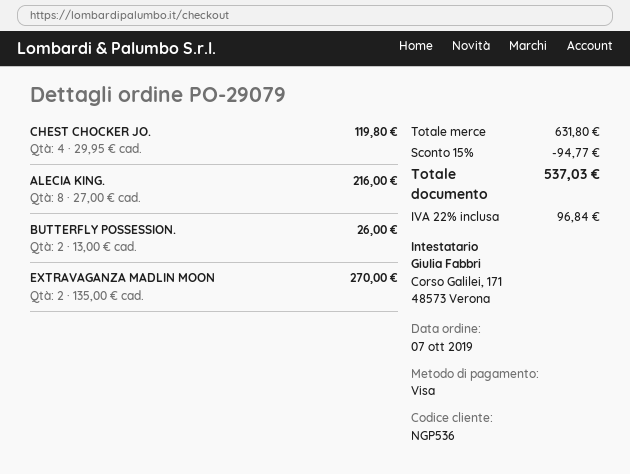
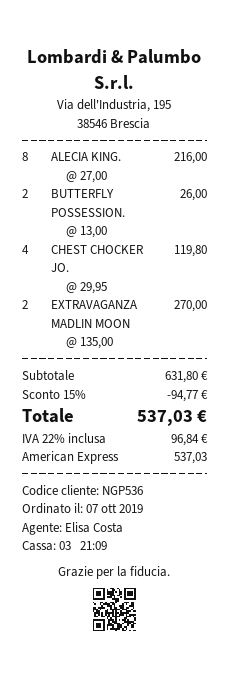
payment method: Visa -> American Express

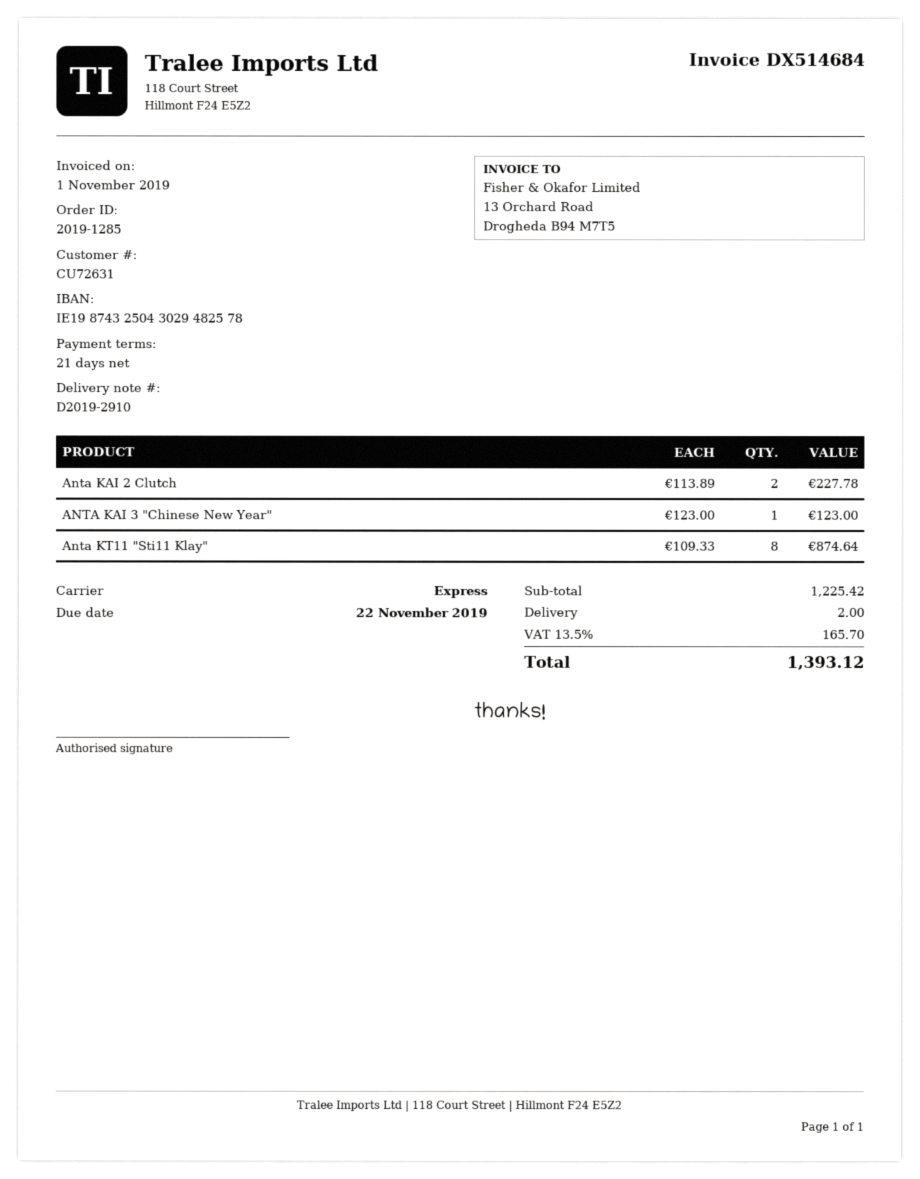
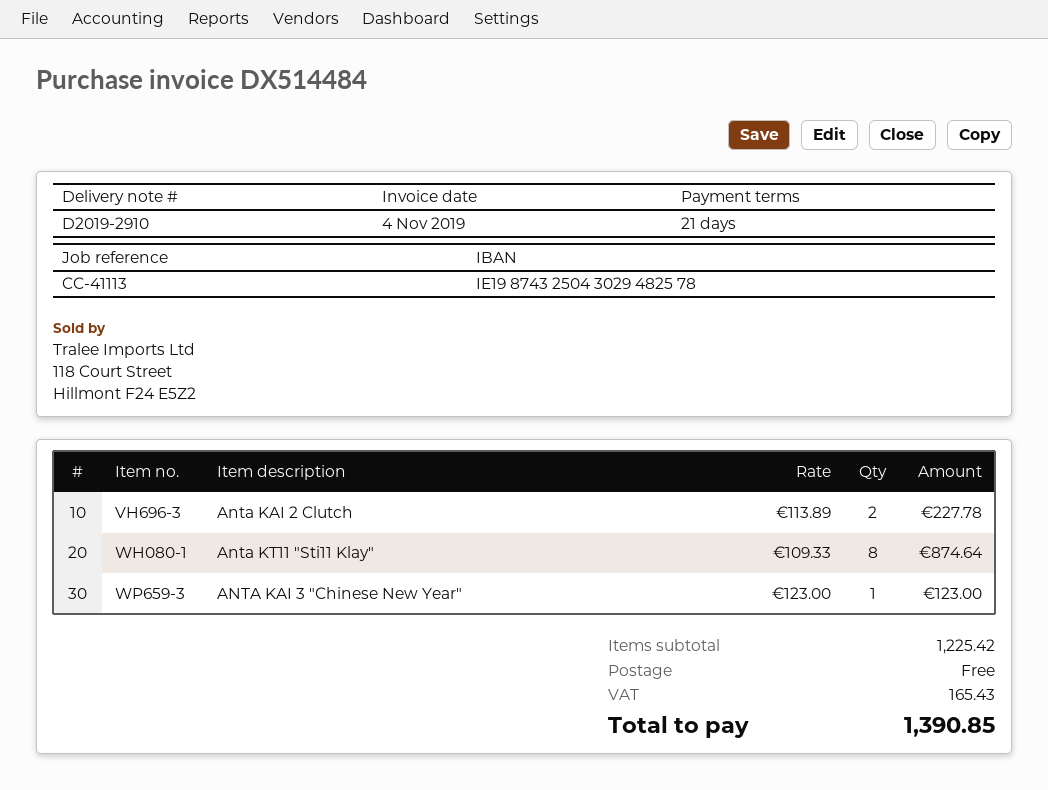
invoice number: DX514684 -> DX514484
invoice date: 2019-11-01 -> 2019-11-04
shipping: 2.00 -> 0.00
tax: 165.70 -> 165.43
total: 1393.12 -> 1390.85

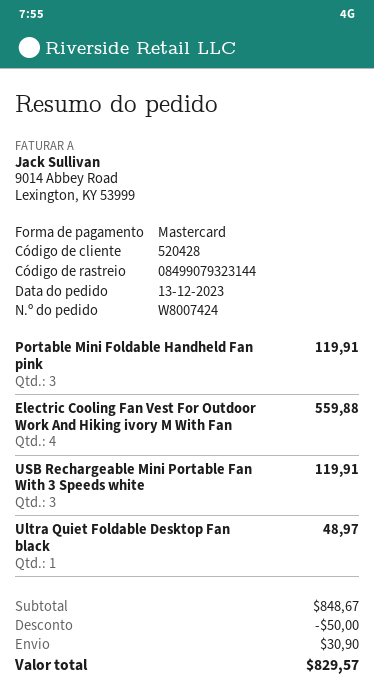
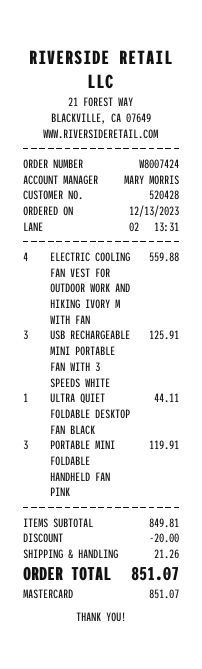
USB Rechargeable Mini Portable Fan With 3 Speeds white: 3 for 119.91 -> 3 for 125.91
Ultra Quiet Foldable Desktop Fan black: 1 for 48.97 -> 1 for 44.11
subtotal: 848.67 -> 849.81
discount: 50.00 -> 20.00
shipping: 30.90 -> 21.26
total: 829.57 -> 851.07

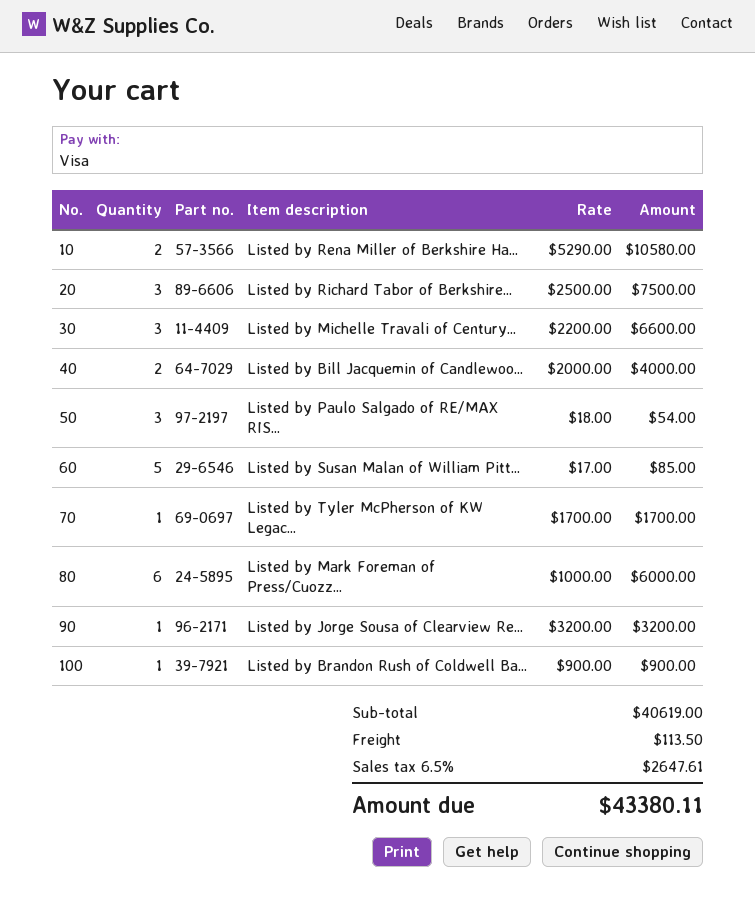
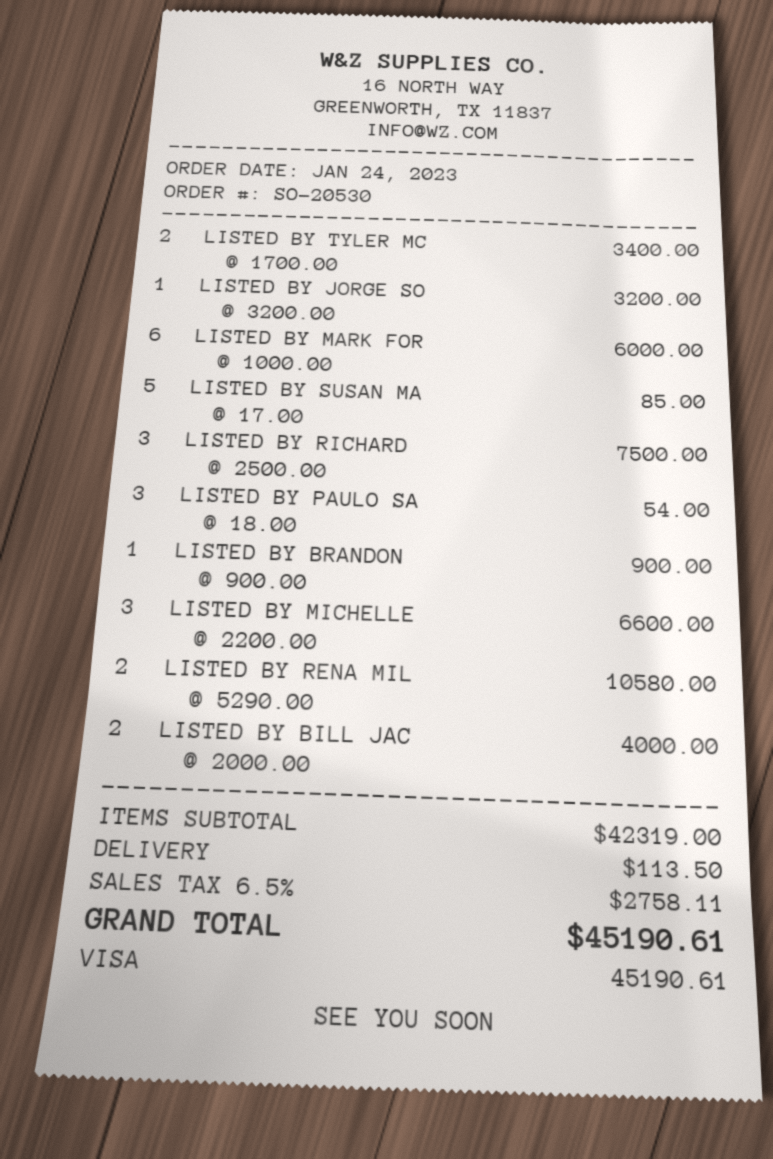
Listed by Tyler McPherson of KW Legac...: 1 x 1700.00 = 1700.00 -> 2 x 1700.00 = 3400.00
subtotal: 40619.00 -> 42319.00
tax: 6.5% = 2647.61 -> 6.5% = 2758.11
total: 43380.11 -> 45190.61

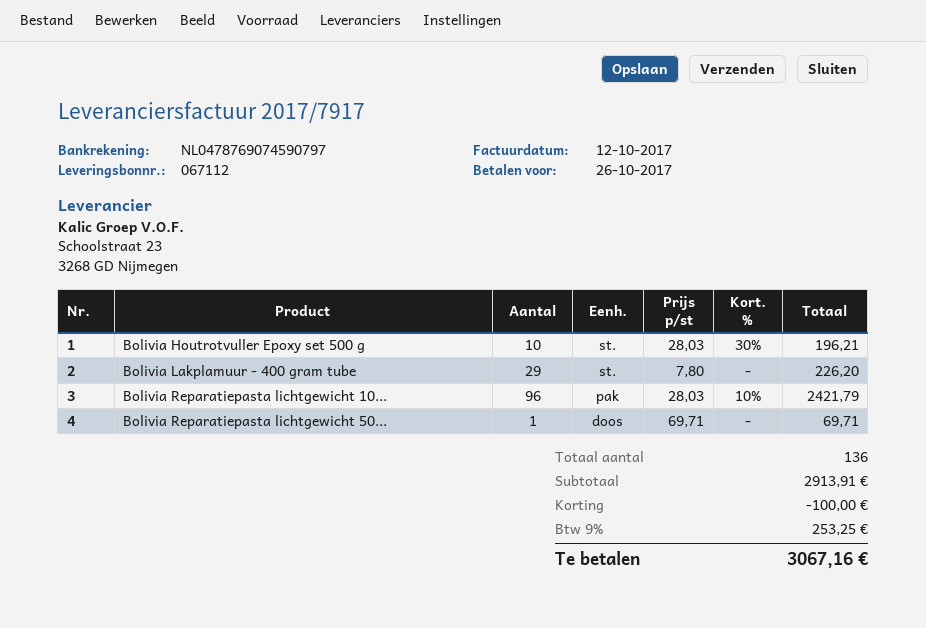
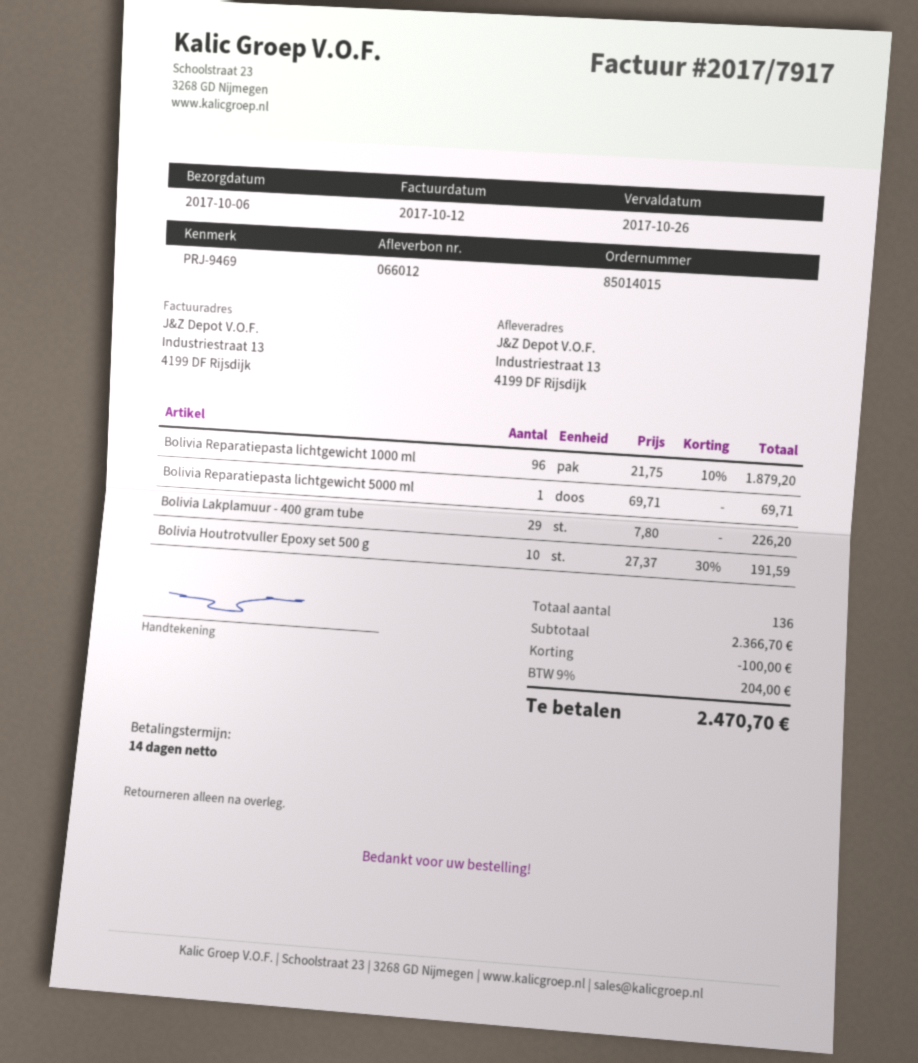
delivery note number: 067112 -> 066012
Bolivia Houtrotvuller Epoxy set 500 g: 10 x 28.03 - 30% = 196.21 -> 10 x 27.37 - 30% = 191.59
Bolivia Reparatiepasta lichtgewicht 10...: 96 x 28.03 - 10% = 2421.79 -> 96 x 21.75 - 10% = 1879.20
subtotal: 2913.91 -> 2366.70
tax: 9% = 253.25 -> 9% = 204.00
total: 3067.16 -> 2470.70

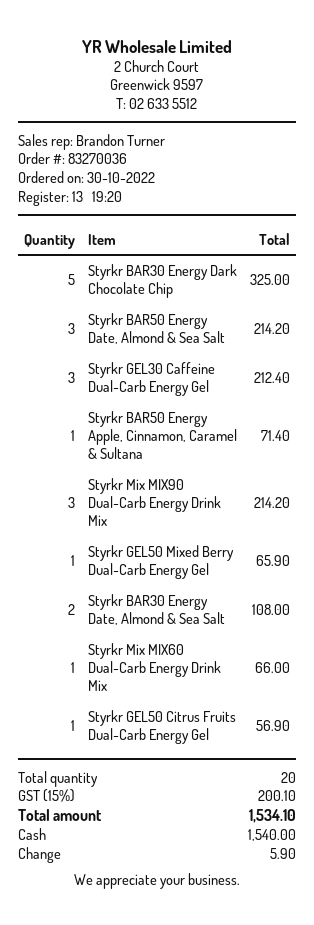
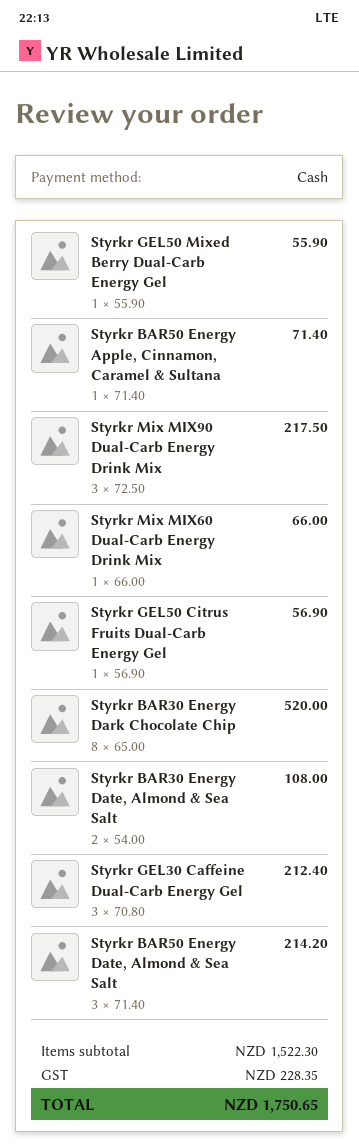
Styrkr BAR30 Energy Dark Chocolate Chip: 5 for 325.00 -> 8 for 520.00
Styrkr Mix MIX90 Dual-Carb Energy Drink Mix: 3 for 214.20 -> 3 for 217.50
Styrkr GEL50 Mixed Berry Dual-Carb Energy Gel: 1 for 65.90 -> 1 for 55.90
tax: 200.10 -> 228.35
total: 1534.10 -> 1750.65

* * * * * * *

(Task prompt): Give exactly, and nothing besides, the lines from the one in which "Styrkr Mix MIX90" occurs through the end of the records.

(Output below):
Styrkr Mix MIX90 Dual-Carb Energy Drink Mix: 3 for 214.20 -> 3 for 217.50
Styrkr GEL50 Mixed Berry Dual-Carb Energy Gel: 1 for 65.90 -> 1 for 55.90
tax: 200.10 -> 228.35
total: 1534.10 -> 1750.65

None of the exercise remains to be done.